The heat pad will cause problems at the bottom of a tank. Scorpions will dig when they get to hot. If the mat is at the bottom they'll end up right next to it and could die of over heating. I'd put it on the side of the tank. If the surface temps are around 85 then you probably don't need the heat mat.

Reactions: Like 1


----------



## superuglyllc (Oct 28, 2011)

i unplugged the heat pad on bottom and now he is chilling near the red lamp on second story getting heat . usually he is on the floor when the heat pad is turned on but not today. like i said the heat pad just warms tank. i should try and take a pic so u can see how my tank is layed out


----------



## superuglyllc (Oct 29, 2011)

i put heat pad on the side on exoterra 12x12x12 . hes doing good , just gonna keep checking on his behavoir. azjohn my temp is almost 80 with heat pad and red light. im in newyork , not to warm in newyork right now but the house stays around 70 at all times. thanks for the post


----------



## AzJohn (Oct 29, 2011)

That sounds good. They are a very cool species. The best way to figure out the temps they need is to check the temperatures on the AZ desert. The heat pad on the side sould allow it to go were it is comfortable.
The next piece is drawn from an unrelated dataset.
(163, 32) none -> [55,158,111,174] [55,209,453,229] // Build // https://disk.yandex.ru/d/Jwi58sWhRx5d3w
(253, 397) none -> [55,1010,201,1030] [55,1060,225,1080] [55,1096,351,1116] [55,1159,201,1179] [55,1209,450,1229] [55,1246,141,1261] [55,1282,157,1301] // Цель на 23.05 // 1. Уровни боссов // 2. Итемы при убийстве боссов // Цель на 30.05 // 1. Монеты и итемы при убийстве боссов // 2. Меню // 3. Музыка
This time a year it's not really hot. 

Good luck

John

Reactions: Like 1


----------



## superuglyllc (Oct 30, 2011)

whats your take on handling your scorps? u think it stresses them too much if u take them out say; once a month?

---------- Post added 10-30-2011 at 09:23 PM ----------

anyone reading this post please leave your expirience with your desert hairy scorp. personality , tank setup, how active and how often, any kind of education about this species etc...............................


----------



## superuglyllc (Oct 31, 2011)

*my terrarium*

under red light


----------



## superuglyllc (Oct 31, 2011)

*terrarium*

under black light shot.


----------



## superuglyllc (Oct 31, 2011)

i added molding clay to the backround so he can get closer to the red light and climb the walls a little bit. he likes the water and then heating it off with the red light.. weird but he seems to enjoy being clean i guess. 5 bedrooms 2story home.(i never use blacklight ,it was just for the photo)


----------



## Roblicious (Oct 31, 2011)

yeah all i use is a 25w red party bulb from home depot for my haddy, give it liek 5+ inches of hard packed sand and it will make tunnels gallore. 
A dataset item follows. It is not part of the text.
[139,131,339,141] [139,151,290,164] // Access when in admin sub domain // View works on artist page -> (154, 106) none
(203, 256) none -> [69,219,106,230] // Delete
Id tossed that night-glo bulb though, theres been endless discussions on how that can be bad for your scorpion, you can leave the red bulb on 24 hours or you can simmulate night time temps by just leaving it off at night, surprisingly it does it get really cold in the desert so it is used to it

Reactions: Like 1


----------



## High_Rolling_T (Oct 31, 2011)

I'd be careful with that water bowl in there.  Where these guys come from they really don't need water.  In fact, if the humidity is about 60% and higher in there, _Hadrurus arizonensis_ can easily get mycosis(a fungal infection) that will spread on it and become deadly.  I have a lid from a gallon plastic tea container in my _H. arizonensis_ 10 gallon tank that I fill maybe twice a week.  It evaporates rather quickly from the heat lamp, and the tank is ventilated extremely well(the top is completely screen) so it never really reaches a high level of ambient humidity.

Reactions: Like 1


----------



## superuglyllc (Oct 31, 2011)

its cricket quencher , i dont let humidity go past 30-35 but its usually around 25. in my tank exoterra has a backround i added onto with escavating hard rock sand after its wet and dried, he is able to climb to top near red light where he drys off if ever wet and the scorp takes advantage, hes very easy as far as taking care of himself,he does that pretty good. im suprised how smart these things are.


----------



## Roblicious (Oct 31, 2011)

i wouldnt even use that stuff either, pure water sparingly is fine


----------



## superuglyllc (Oct 31, 2011)

why? i see him drink it. unless it has bacteria then id probably stop using it


----------



## Roblicious (Oct 31, 2011)

bacteria, they rarely drink, since you just got him, that is prolly the reason why you saw him drink, he prolly wont drink for a few more months, mine has drank once in the 9 months that ive owned him


----------



## superuglyllc (Nov 1, 2011)

i had him for 2 years now rob , but i loved to see your desert hairy setup .. you got a pic? post it

---------- Post added 10-31-2011 at 11:14 PM ----------

maybe i can pick up a few pointers


----------



## Nanotrev (Nov 1, 2011)

I'd trust Rob on this. Even as I tried to recreate the conditions for my female to molt in, I never gave her a water dish nor any cricket quencher. They're adapted to live with very little water and chances are desert animals will take it whenever they can get it to where they feel satisfied but it might not be very good for them. It might seem nice to offer them water all the time but chances are it's best to offer them the conditions they would normally live in and only offer water during their rainy season.


----------



## superuglyllc (Nov 1, 2011)

nano i hear ya, the heat in my house would make the humidity to 0%(baseboard) . i was told 20-30 percent is fine for these species. i had him for over 2 years now ,never sick or anything so i go what works. if i took the cricket quencher out now and left him without any humidity and he died id wind up kicking myself in the ass because i listen to somebody that hasnt been housing my scorpion and told me so on a forum and not through the expirience of my own home conditions. But i should keep an eye on the weather a bit more on where he comes from though thanks nano

---------- Post added 11-01-2011 at 02:24 AM ----------

when i first got him i went with the barrons book info  on the water dish choice . when i had my androctonus i didnt use dish just the wetness off the crickets (i lightly sprayed crickets with distilled water before i dumped them in the tank) that worked good for them and had luck with that method.


----------



## Roblicious (Nov 1, 2011)

http://www.arachnoboards.com/ab/showthread.php?216853-My-Scorpion-collection-(pic-heavy)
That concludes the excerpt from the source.